Although a fundamental recovery remains a long-term prospect, Truist sees potential for some near-term wins. These include increased investment in marketing, improved wholesale relationships, and the promotion of ambassador Caitlin Clark. The brokerage believes these efforts by the new team should be enough to demonstrate to investors that better times are ahead for Nike.
Buy at Truist means “the stock’s total return is expected to outperform the S&P 500 or relevant benchmark over the next 12-18 months (unless otherwise indicated).”
Ferrari
What happened? On Friday, JPMorgan upgraded Ferrari NV (NYSE:RACE) to Overweight with a $525 price target.

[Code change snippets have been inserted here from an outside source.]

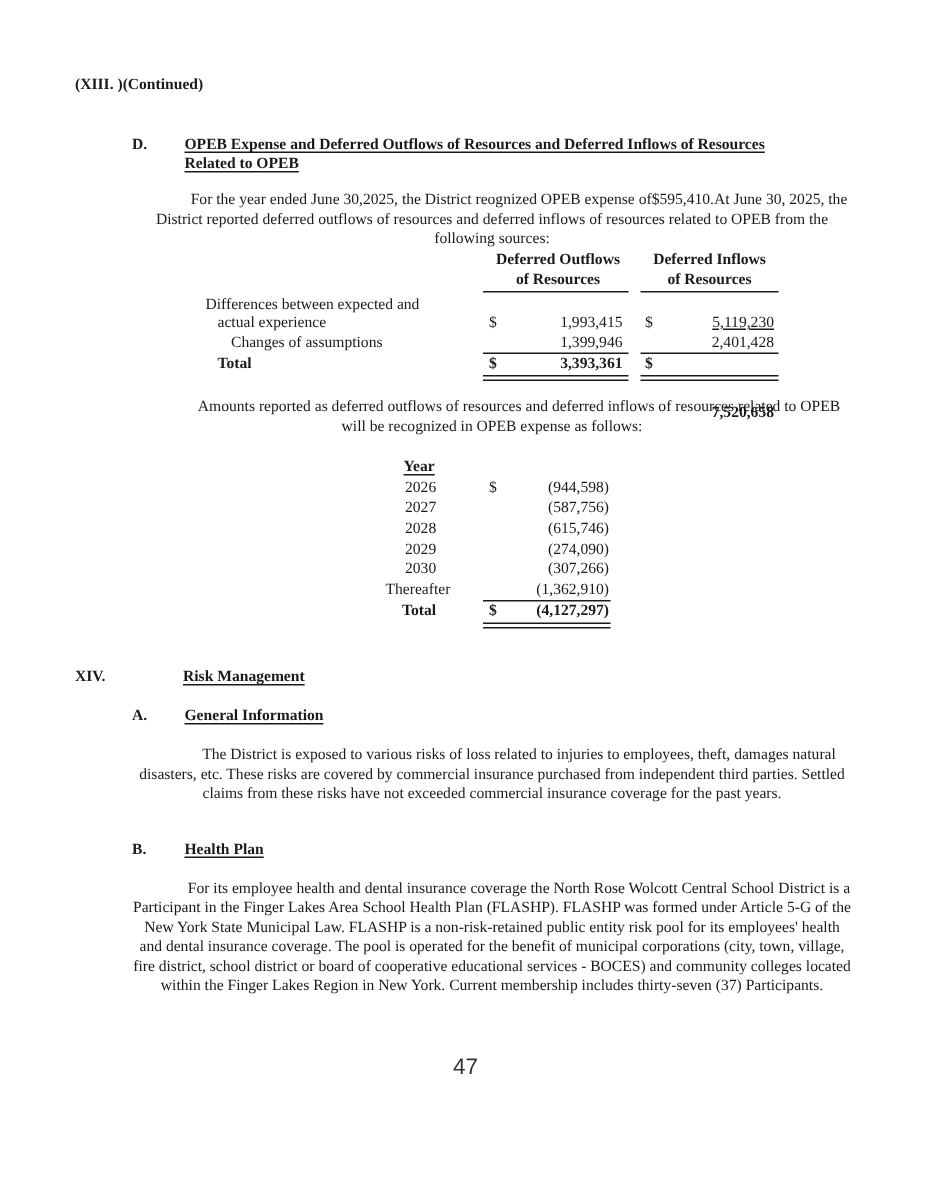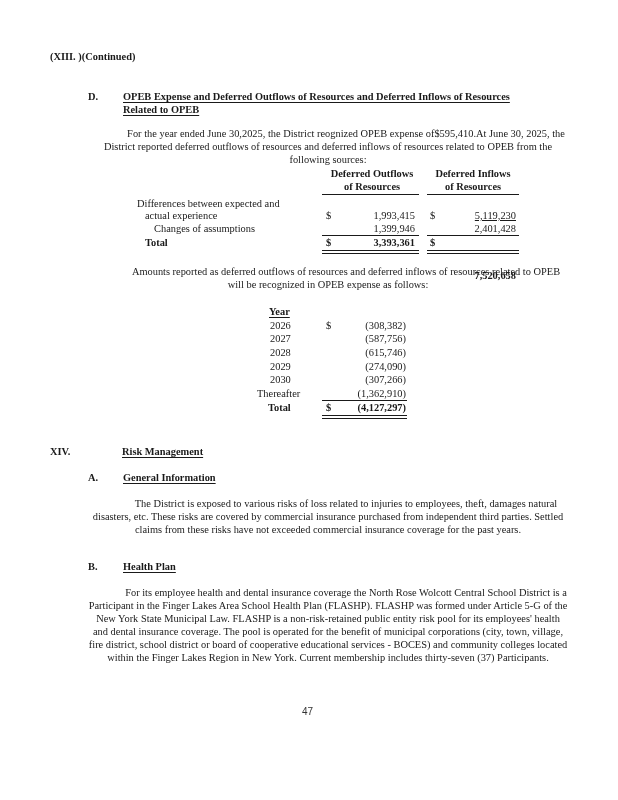--- a/index.html
+++ b/index.html
@@ -10,21 +10,21 @@
   }
   .abs { position: absolute; }
   .b { font-weight: bold; }
   .u { text-decoration: underline; text-decoration-thickness: 1px; text-underline-offset: 2px; }
   .para { position: absolute; left: 88px; width: 480px; text-align: center; }
   .indent { text-indent: 36px; }
   .num { position: absolute; text-align: right; }
   .line { position: absolute; height: 0; border-top: 1px solid #1a1a1a; }
   .dline { position: absolute; height: 2px; border-top: 1px solid #1a1a1a; border-bottom: 1px solid #1a1a1a; }
   .center { text-align: center; }
-  .pageno { font-family: "Liberation Sans", "DejaVu Sans", sans-serif; font-size: 10px; color: #333; }
+  .pageno { font-family: "Liberation Sans", "DejaVu Sans", sans-serif; font-size: 15px; color: #333; }
 </style>
 </head>
 <body>
 
 <div class="abs b" style="left:50px; top:50px;">(XIII. )(Continued)</div>
 
 <div class="abs b" style="left:88px; top:90px;">D.</div>
 <div class="abs b u" style="left:123px; top:90px; white-space:nowrap;">OPEB Expense and Deferred Outflows of Resources and Deferred Inflows of Resources</div>
 <div class="abs b u" style="left:123px; top:103px;">Related to OPEB</div>
 
@@ -60,21 +60,21 @@
   <div class="dline" style="left:427px; top:250px; width:92px;"></div>
 </div>
 
 <div class="para indent" style="top:265px;">Amounts reported as deferred outflows of resources and deferred inflows of resources related to OPEB will be recognized in OPEB expense as follows:</div>
 
 <div>
   <div class="abs b u" style="left:269px; top:305px;">Year</div>
 
   <div class="abs" style="left:270px; top:319px;">2026</div>
   <div class="abs" style="left:326px; top:319px;">$</div>
-  <div class="num" style="left:330px; top:319px; width:76px;">(308,382)</div>
+  <div class="num" style="left:330px; top:319px; width:76px;">(944,598)</div>
 
   <div class="abs" style="left:270px; top:332px;">2027</div>
   <div class="num" style="left:330px; top:332px; width:76px;">(587,756)</div>
 
   <div class="abs" style="left:270px; top:346px;">2028</div>
   <div class="num" style="left:330px; top:346px; width:76px;">(615,746)</div>
 
   <div class="abs" style="left:270px; top:360px;">2029</div>
   <div class="num" style="left:330px; top:360px; width:76px;">(274,090)</div>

*TLDR: RACE upgraded on high visibility earnings growth and resilience to China’s slowdown. RACE’s disciplined growth strategy under CEO Vigna results in record pricing, backlog, and future earnings visibility
What’s the full story? JPMorgan has upgraded Ferrari shares following a series of investor meetings with CEO Benedetto Vigna and Manager of Investor Relations Aldo Benetti across several major cities in Asia and Australia. The analysts highlighted key investment positives, including unique drivers of high visibility earnings growth, which are expected to be increasingly valued by investors amidst growing macroeconomic, industry, and geopolitical uncertainties. The analysts gained greater confidence in Ferrari’s ability to navigate key debate areas such as electrification and emerged assured that Ferrari will remain resilient against the current slowdown in China, which is affecting other high-end automakers and European luxury goods brands.
JPMorgan emphasized Ferrari’s disciplined growth strategy, rooted in the philosophy of delivering one car less than the market demands, as famously stated by founder Enzo Ferrari. Under CEO Vigna’s leadership, this strategy has resulted in record pricing and backlog, providing excellent visibility into future earnings growth. Ferrari’s ability to reallocate shipments from markets with softer demand, like China, to regions with stronger demand ensures no negative impact on total company profits and even higher margins. Additionally, Ferrari’s upcoming battery electric vehicle promises an exceptional driving experience, and the potential debut of its latest Supercar could provide a significant earnings boost.
Overweight at JPMorgan means “over the duration of the price target indicated in this report, we expect this stock will outperform the average total return of the stocks in the Research Analyst’s, or the Research Analyst’s team’s, coverage universe.”